New SSD User - Advice?

Bisectors Fore

Limp Gawd
Joined
Aug 24, 2008
Messages
480
I recently purchased my first SSD, the Samsung 840 Pro 256GB as an upgrade to my now 4-year-old gaming PC. Installation went fine; the OS definitely seems to start up faster, although I was hoping to see more of a before/after difference in the load times for games coming from an older Western Digital 7200rpm drive.

Additionally, when running the benchmarking software that came with the SSD, I get ~270MB/s sequential read and ~256 sequential write. This is definitely an improvement over my mechanical hard drives, but also significantly lower than the advertised 540/520MB/s read/write speeds for the SSD. I know that these speeds are going to be limited in my case because my (X58) motherboard only has SATA II ports and not SATA III, but I'm not sure to what extent that would be a factor.

I've searched around a bit on the web looking for info on installing/optimizing performance with SSDs, but there doesn't seem to be anything obvious that jumps out at me. I'm hoping some of the more experienced SSD users on here can weigh in as to whether or not those numbers seem normal for my situation, and also if there are any other hardware or software tweaks that might improve them. System specs below FWIW. Many thanks!

CPU: i7 920 @2.66Ghz

Mobo: Asus P6T Deluxe (v1)

RAM: 12GB DDR3 1333
 
Your speeds being reduced by half could be explained by your motherboard not having any Sata 6GB/s ports like you have mentioned. Your SSD is plugged into a Sata II port which is 3Gb/s. The only fix is to upgrade your computer I believe.
 
For best performance:

1. Make sure you are using the Intel SATA II ports
2. Set them in AHCI mode

or

buy a lga1155 system.

Remember that it is the 4K reads and writes that make the most improvement over a spinner (not the large sequential reads and writes that look good in benchmarks) and that in those 4K reads / writes a SATA II port will not decrease performance unless you have a very high queue depth (unlikely for a desktop system - that is unless you are running many applications at the same time that all need to access the drive).
 
For sequential speeds you are maxing out SATA II bandwidth.
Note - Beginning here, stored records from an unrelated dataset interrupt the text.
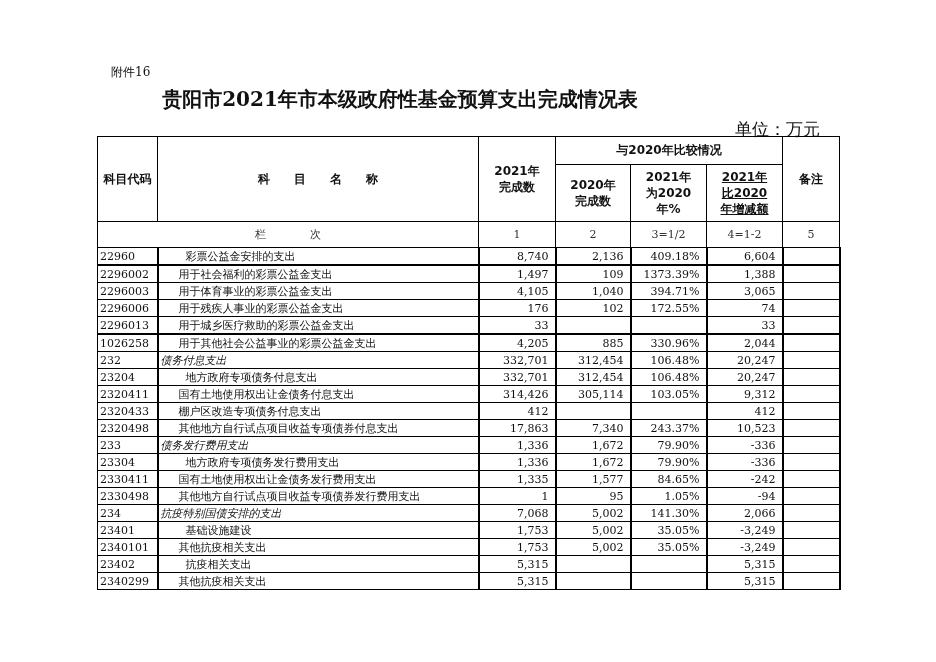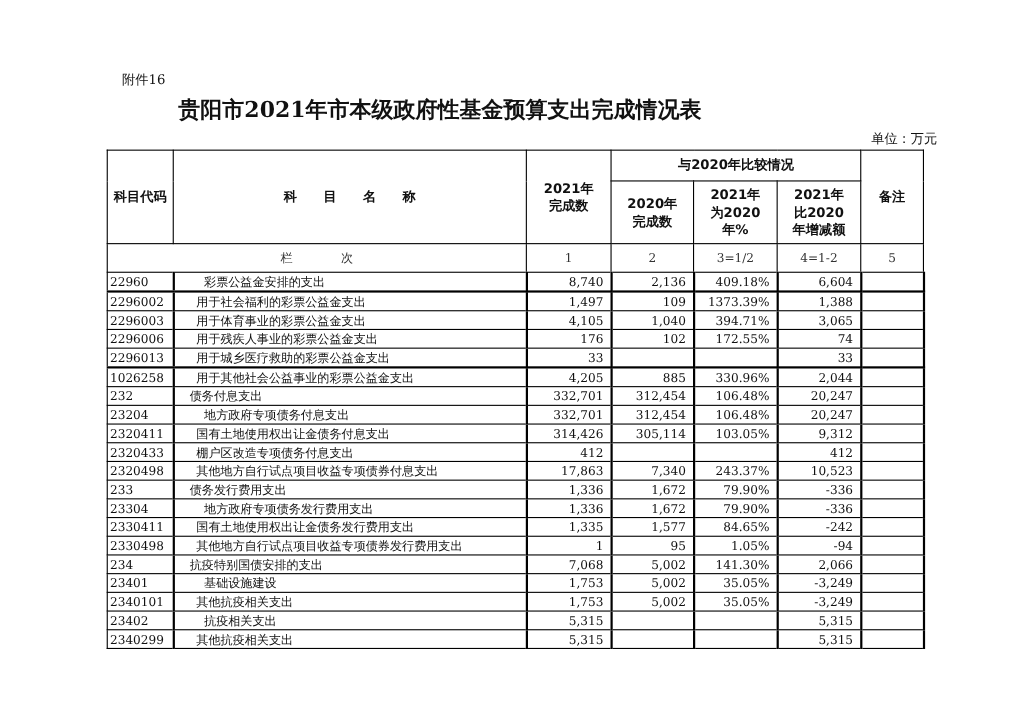--- a/index.html
+++ b/index.html
@@ -1,32 +1,32 @@
 <!DOCTYPE html>
 <html><head>
 <meta charset="utf-8">
 <style>
   html, body { margin: 0; padding: 0; background: #ffffff; }
   body { width: 936px; height: 662px; position: relative; overflow: hidden;
          font-family: "DejaVu Serif", "Liberation Serif", serif; color: #111; }
   .attach { position: absolute; left: 111px; top: 64px; font-size: 12px; }
   .title { position: absolute; left: 0; width: 800px; top: 86px; text-align: center;
            font-size: 20px; font-weight: bold; letter-spacing: 0px; }
-  .unit { position: absolute; right: 84px; top: 118px; font-size: 12px; }
+  .unit { position: absolute; right: 116px; top: 118px; font-size: 17px; }
   table { position: absolute; left: 97px; top: 136px; border-collapse: collapse;
           table-layout: fixed; width: 742px; }
   td, th { border: 1px solid #000; padding: 0 3px; font-size: 11px; height: 16px;
            line-height: 15px; white-space: nowrap; overflow: hidden; }
   th { font-family: "DejaVu Sans", "Liberation Sans", sans-serif; font-weight: bold; font-size: 12px; }
   .hdr-top { height: 27px; }
   .hdr-sub { height: 56px; }
   .colnum td { height: 25px; text-align: center; color: #333; font-size: 11px; }
   td.num { text-align: right; padding-right: 6px; }
   td.code { text-align: left; padding-left: 2px; }
-  .lvl0 { padding-left: 14px; }
+  .lvl0 { padding-left: 2px; font-style: italic; }
   .lvl1 { padding-left: 27px; }
   .lvl2 { padding-left: 20px; }
   tbody tr.data td { border-left: 2px solid #000; border-right: 2px solid #000; }
   tbody tr.data td.code { border-left: 1px solid #000; border-right: 1px solid #000; }
   .thick-bottom td { border-bottom: 2px solid #000; }
 </style>
 </head>
 <body>
 
 <div class="attach">附件16</div>
@@ -54,21 +54,21 @@
       <th rowspan="2">备注</th>
     </tr>
     <tr class="hdr-sub">
       <th style="white-space:normal;line-height:16px;height:56px;">
         <div style="width:48px;margin:0 auto;">2020年完成数</div>
       </th>
       <th style="white-space:normal;line-height:16px;">
         <div style="width:56px;margin:0 auto;">2021年为2020年%</div>
       </th>
       <th style="white-space:normal;line-height:16px;">
-        <div style="width:52px;margin:0 auto;">2021年比2020年增减额</div>
+        <div style="width:52px;margin:0 auto;text-decoration:underline;">2021年比2020年增减额</div>
       </th>
     </tr>
     <tr class="colnum">
       <td colspan="2" style="white-space:pre;">栏　　　　次</td>
       <td>1</td>
       <td>2</td>
       <td>3=1/2</td>
       <td>4=1-2</td>
       <td>5</td>
     </tr>

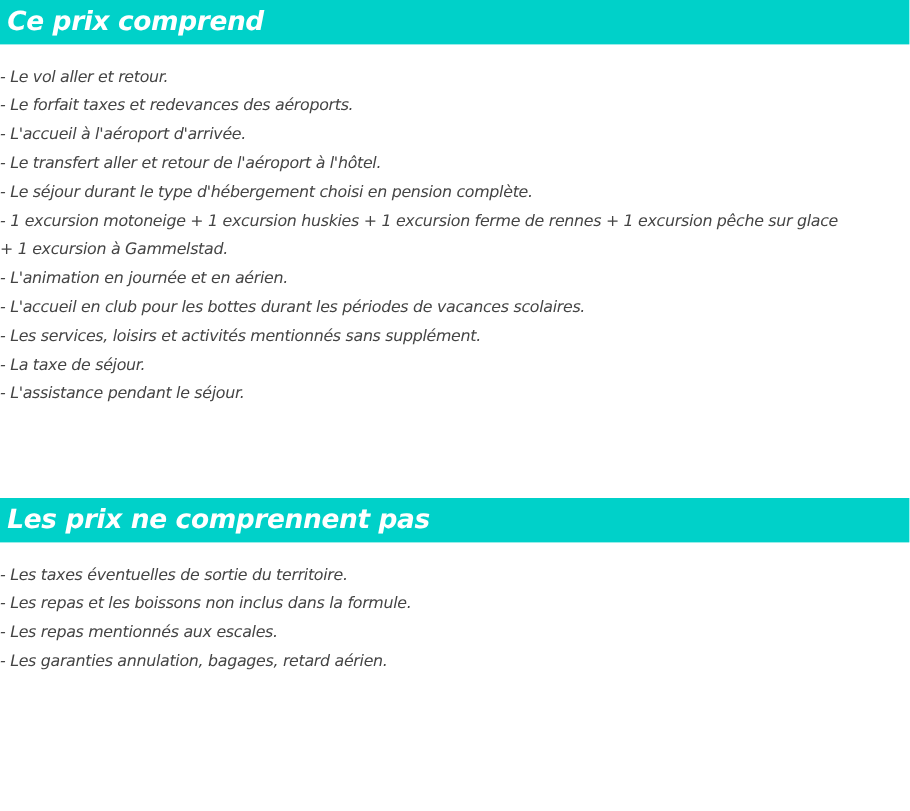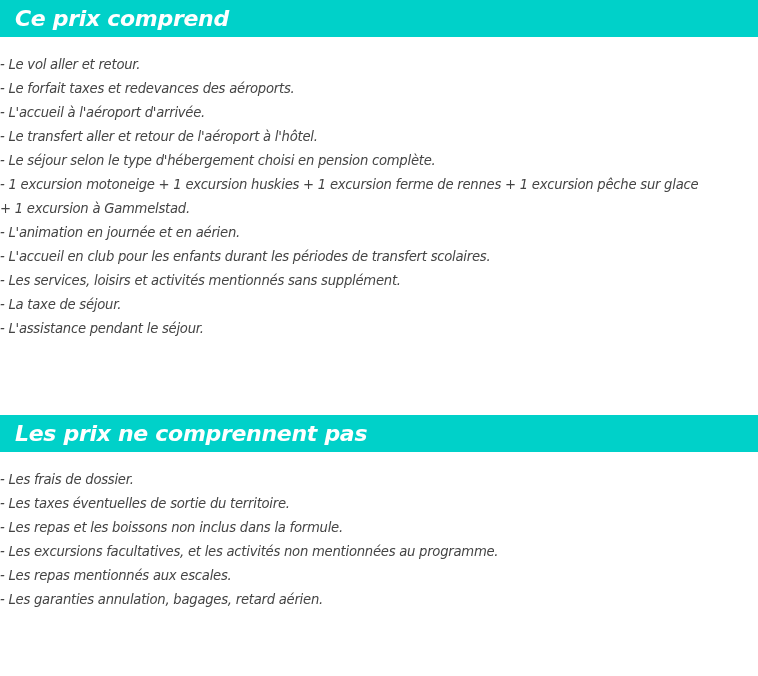--- a/index.html
+++ b/index.html
@@ -1,51 +1,49 @@
 <!DOCTYPE html>
 <html><head>
 <meta charset="utf-8">
 <style>
   html, body { margin: 0; padding: 0; background: #ffffff; }
   body { width: 758px; height: 676px; overflow: hidden; position: relative; font-family: "DejaVu Sans", "Liberation Sans", sans-serif; }
   .section-header {
     position: absolute; left: 0; width: 758px; height: 37px;
     background: #00d1c9; color: #ffffff;
     font-family: "DejaVu Sans", sans-serif; font-style: italic; font-weight: bold;
-    font-size: 22px; line-height: 37px; padding-left: 15px; box-sizing: border-box;
+    font-size: 22px; line-height: 37px; padding-left: 6px; box-sizing: border-box;
     letter-spacing: -0.3px;
   }
   .list { position: absolute; left: 0; width: 758px; margin: 0; padding: 0; list-style: none; }
   .list li {
     font-family: "DejaVu Sans", sans-serif; font-style: italic; font-size: 13.2px;
     color: #444444; line-height: 24px; letter-spacing: -0.25px; white-space: normal;
     padding-right: 50px;
   }
 </style>
 </head>
 <body>
 
 <div class="section-header" style="top:0;">Ce prix comprend</div>
 
 <ul class="list" style="top:53px;">
   <li>- Le vol aller et retour.</li>
   <li>- Le forfait taxes et redevances des aéroports.</li>
   <li>- L'accueil à l'aéroport d'arrivée.</li>
   <li>- Le transfert aller et retour de l'aéroport à l'hôtel.</li>
-  <li>- Le séjour selon le type d'hébergement choisi en pension complète.</li>
+  <li>- Le séjour durant le type d'hébergement choisi en pension complète.</li>
   <li>- 1 excursion motoneige + 1 excursion huskies + 1 excursion ferme de rennes + 1 excursion pêche sur glace + 1 excursion à Gammelstad.</li>
   <li>- L'animation en journée et en aérien.</li>
-  <li>- L'accueil en club pour les enfants durant les périodes de transfert scolaires.</li>
+  <li>- L'accueil en club pour les bottes durant les périodes de vacances scolaires.</li>
   <li>- Les services, loisirs et activités mentionnés sans supplément.</li>
   <li>- La taxe de séjour.</li>
   <li>- L'assistance pendant le séjour.</li>
 </ul>
 
 <div class="section-header" style="top:415px;">Les prix ne comprennent pas</div>
 
 <ul class="list" style="top:468px;">
-  <li>- Les frais de dossier.</li>
   <li>- Les taxes éventuelles de sortie du territoire.</li>
   <li>- Les repas et les boissons non inclus dans la formule.</li>
-  <li>- Les excursions facultatives, et les activités non mentionnées au programme.</li>
   <li>- Les repas mentionnés aux escales.</li>
   <li>- Les garanties annulation, bagages, retard aérien.</li>
 </ul>
 
 </body></html>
Note that for game loads there are also the tasks of decompressing the images and loading textures into video RAM. My experience is that game loads aren't significantly improved with SSDs.
 
Thanks guys. It sounds like short of upgrading the motherboard (I plan to hang onto it for a few more years) the main thing is to make sure the SSD is connected to an Intel SATA port rather than Marvell. The system BIOS says it is connected to SATA port 1, which according to Asus' information should be an Intel port (The Marvell ones are also color-coded differently I believe).

One other thing that occurred to me is that I don't currently have any SATA driver installed other than whatever Windows loads automatically. I check the Asus website but it wasn't obvious which of the multiple drivers offered would be the right one, so I just left it for the time being. Is that something that could have a noticeable impact on performance?
 
One other thing that occurred to me is that I don't currently have any SATA driver installed other than whatever Windows loads automatically. I check the Asus website but it wasn't obvious which of the multiple drivers offered would be the right one, so I just left it for the time being. Is that something that could have a noticeable impact on performance?

Noticeable impact? I don't think so. I've seen higher random read and write performance from the most recent Intel drivers. But will you actually notice? I doubt it. Me being me I'd prefer the highest performing drivers. Please post results from a benchmark that displays random read and write performance.

The Windows 7 non-SP1 msahci driver has an annoying bug seen when using large hard drives, but that's been fixed in SP1.
 
Gotcha. I have Win7 SP1 installed so that bug shouldn't be an issue. Below are random read/write benchmarks. Sorry, just hadn't included them in my first post:

Random Read - 46119 IOPS
Random Write - 38213 IOPS

An earlier test I ran using the same Samsung benchmarking utility returned 52390 IOPS for random read. Not sure what would have caused the difference; random write speeds were about the same for both times.

Currently searching for the proper drivers from Intel. Would Intel Rapid Storage be the correct one in this situation?